River to elasticSearch based on TTL

vineeth_mohan · October 27, 2011, 2:23pm

Hi ,

If i got it right , with the new TTL feature , a timeStamp of creation would
be tagged with each document.
If this is right cant we create a river to elasticSearch based on this.

That is each time we poll elasticSearch for changes , we will ask it like
"provide me all changes since this timeStamp" .
There might be some overlapping (very few) documents for that milliSecond
but then we can discard it at the river code.

Thanks
Vineeth

dadoonet · October 27, 2011, 2:28pm

If you are right, it's a very good idea !

David

Le 27 oct. 2011 à 16:23, Vineeth Mohan vineethmohan@algotree.com a écrit :

Hi ,

If i got it right , with the new TTL feature , a timeStamp of creation would be tagged with each document.
If this is right cant we create a river to elasticSearch based on this.

That is each time we poll elasticSearch for changes , we will ask it like "provide me all changes since this timeStamp" .
There might be some overlapping (very few) documents for that milliSecond but then we can discard it at the river code.

Thanks
Vineeth

Benjamin_Deveze · October 27, 2011, 2:33pm

Hi,

if you don't provide a timestamp when indexing/updating a document and you
enable timestamp in the mapping then each document will be associated with
a timestamp corresponding to indexing time.
The timestamp field is indexed by default and can be queried as a date
field if I remember well. So if you have a synchronized time on your
cluster you are able to query all the docs that have
changed since a specified moment.

So I guess it could work.

vineeth_mohan · October 27, 2011, 2:46pm

We dont have to synchronize the time.

The endpoint (in this case ES) will have to remember which timeStamp did it
fetch it last time.
Then do a "get me all since this timestamp" query.

Thanks
Vineeth

On Thu, Oct 27, 2011 at 8:03 PM, Benjamin Devèze
benjamin.deveze@gmail.comwrote:

Hi,

if you don't provide a timestamp when indexing/updating a document and you
enable timestamp in the mapping then each document will be associated with a
timestamp corresponding to indexing time.
The timestamp field is indexed by default and can be queried as a date
field if I remember well. So if you have a synchronized time on your cluster
you are able to query all the docs that have
changed since a specified moment.

So I guess it could work.

Benjamin_Deveze · October 27, 2011, 3:28pm

If mean if you want a "get me all since this timestamp" query on a
distributed environment and you rely on automatic timestamp of ES you have
to make sure that all your nodes have the same time.
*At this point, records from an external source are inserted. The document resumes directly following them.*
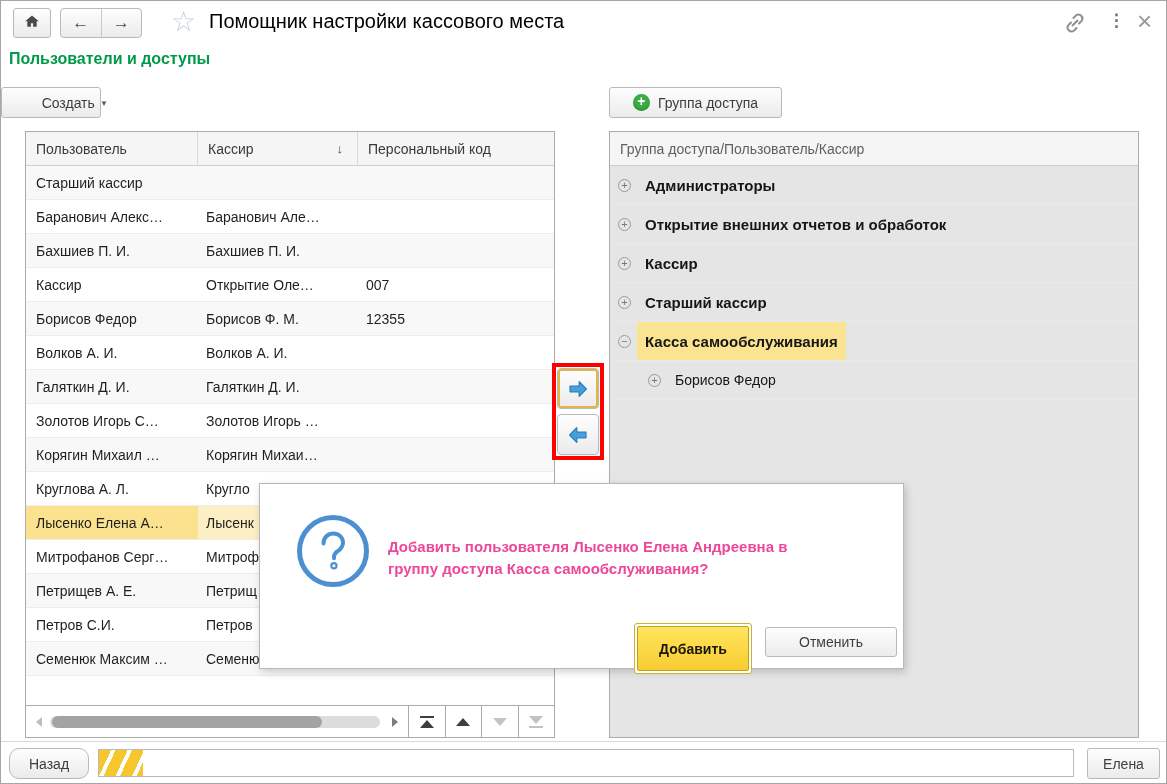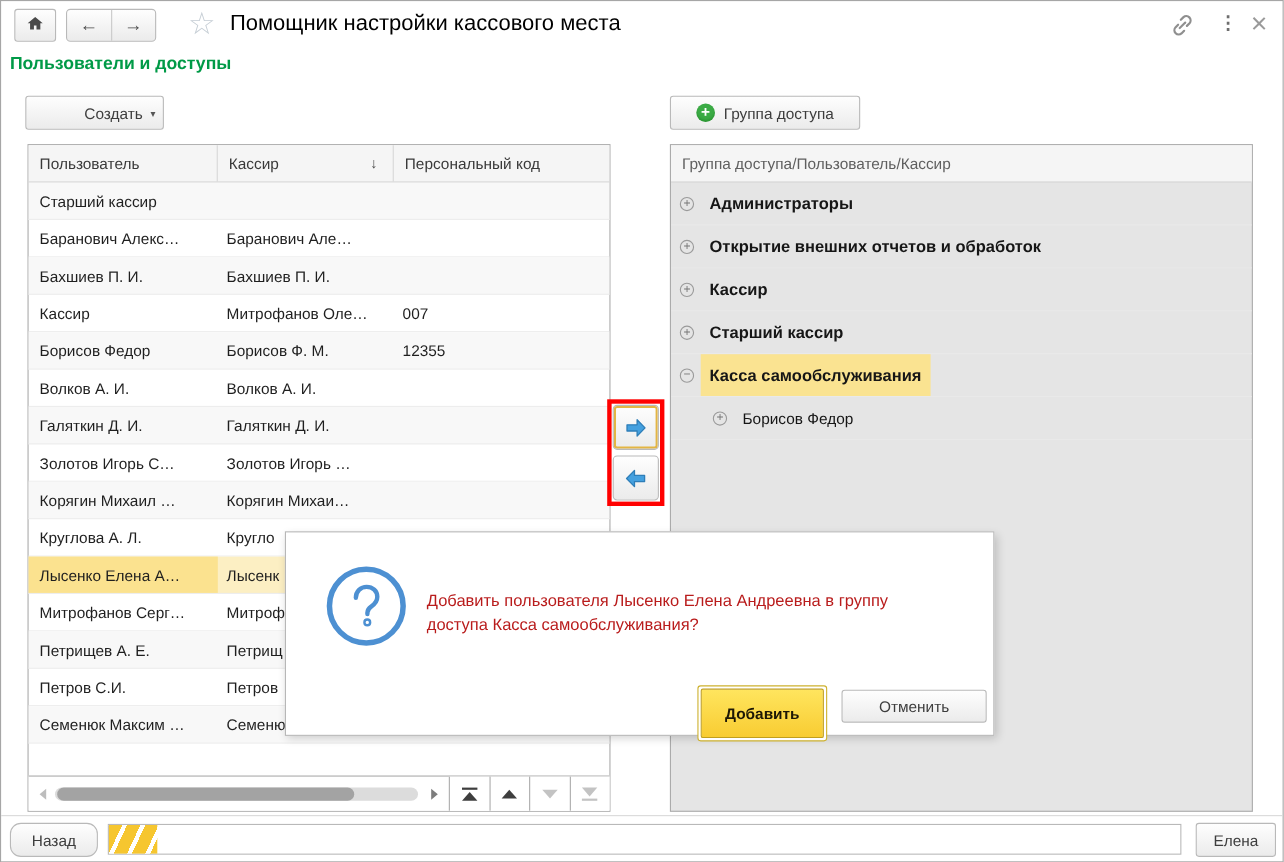--- a/index.html
+++ b/index.html
@@ -21,21 +21,21 @@
   .nav-half:first-child { border-right:1px solid #c9c9c9; }
   .star { position:absolute; left:170px; top:4px; font-size:28px; color:#c6ced5; }
   .title { position:absolute; left:208px; top:9px; font-size:20px; color:#000; }
   .link-ico  { position:absolute; left:1062px; top:10px; width:24px; height:24px; }
   .kebab     { position:absolute; left:1107px; top:9px;  font-size:17px; color:#6e6e6e; font-weight:bold; }
   .close-x   { position:absolute; left:1136px; top:5px;  font-size:26px; color:#9a9a9a; }
 
   .section-title { position:absolute; left:8px; top:49px; font-size:16px; font-weight:bold; color:#009A47; }
 
   
-  .create-btn { position:absolute; left:22px;   top:86px; width:126px; height:31px; gap:7px;padding-left:46px; }
+  .create-btn { position:absolute; left:0;   top:86px; width:100px; height:31px; gap:7px;padding-left:46px; }
   .caret { font-size:9px; color:#555; }
   .group-btn  { position:absolute; left:608px; top:86px; width:173px; height:31px; gap:8px; }
   .plus-circle { width:17px; height:17px; border-radius:50%; background:#3BAB45;
                  color:#fff; font-size:14px; font-weight:bold; line-height:15px; text-align:center;
                  box-shadow:inset 0 -2px 2px rgba(0,90,0,.25); }
 
   
   .users-table { position:absolute; left:24px; top:130px; width:530px; height:607px;
                  border:1px solid #ababab; background:#fff; }
   .t-head { display:flex; height:34px; background:#f5f5f5; border-bottom:1px solid #cfcfcf;
@@ -87,21 +87,21 @@
   .toggle { width:13px; height:13px; min-width:13px; border:1px solid #9a9a9a; border-radius:50%;
             color:#777; font-size:11px; font-weight:normal; line-height:11px; text-align:center; margin-right:6px; }
   .tree-label { padding:0 8px; height:100%; display:flex; align-items:center; }
   .tree-row.sel .tree-label { background:#FAE391; }
   .tree-row.child { padding-left:38px; font-weight:normal; font-size:14px; }
 
   
   .dialog { position:absolute; left:258px; top:482px; width:645px; height:186px; background:#fff;
             border:1px solid #b7b7b7; box-shadow:2px 3px 8px rgba(0,0,0,.18); }
   .q-ico { position:absolute; left:34px; top:28px; }
-  .dlg-msg { position:absolute; left:128px; top:52px; width:440px; font-size:15px; line-height:22px; color:#b91c1c; }
+  .dlg-msg { position:absolute; left:128px; top:52px; width:440px; font-size:15px; line-height:22px; color:#ec4899;font-weight:bold; }
   .confirm-wrap { position:absolute; left:374px; top:139px; border:1px solid #CDB12F;
                   background:#fff; padding:2px; border-radius:3px; }
   .confirm-btn { width:112px; height:45px; display:flex; align-items:center; justify-content:center;
                  background:linear-gradient(#FFE55E,#F8CC32); border:1px solid #C19F1C; border-radius:2px;
                  font-size:14px; font-weight:bold; color:#1d1705; }
   .cancel-btn { position:absolute; left:505px; top:143px; width:132px; height:30px; }
 
   
   .footer-sep { position:absolute; left:0; right:0; top:740px; border-top:1px solid #d9d9d9; }
   .back-btn { position:absolute; left:8px;    top:747px; width:80px; height:31px;border-radius:10px; }
@@ -172,21 +172,21 @@
       <div class="c k">Баранович Але…</div>
       <div class="c p"></div>
     </div>
     <div class="trow">
       <div class="c u">Бахшиев П. И.</div>
       <div class="c k">Бахшиев П. И.</div>
       <div class="c p"></div>
     </div>
     <div class="trow">
       <div class="c u">Кассир</div>
-      <div class="c k">Митрофанов Оле…</div>
+      <div class="c k">Открытие Оле…</div>
       <div class="c p">007</div>
     </div>
     <div class="trow">
       <div class="c u">Борисов Федор</div>
       <div class="c k">Борисов Ф. М.</div>
       <div class="c p">12355</div>
     </div>
     <div class="trow">
       <div class="c u">Волков А. И.</div>
       <div class="c k">Волков А. И.</div>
vineeth_mohan · October 27, 2011, 3:32pm

oh ok.... yes that makes sense.

But if some work around is not there in the current implementation of
deletion , how are things like "delete a document based on TTL even if a
node was taken out the cluster and a new one is put back and the new one is
not time synced up with first one" handleled ?

Thanks
Vineeth

On Thu, Oct 27, 2011 at 8:58 PM, Benjamin Devèze
benjamin.deveze@gmail.comwrote:

If mean if you want a "get me all since this timestamp" query on a
distributed environment and you rely on automatic timestamp of ES you have
to make sure that all your nodes have the same time.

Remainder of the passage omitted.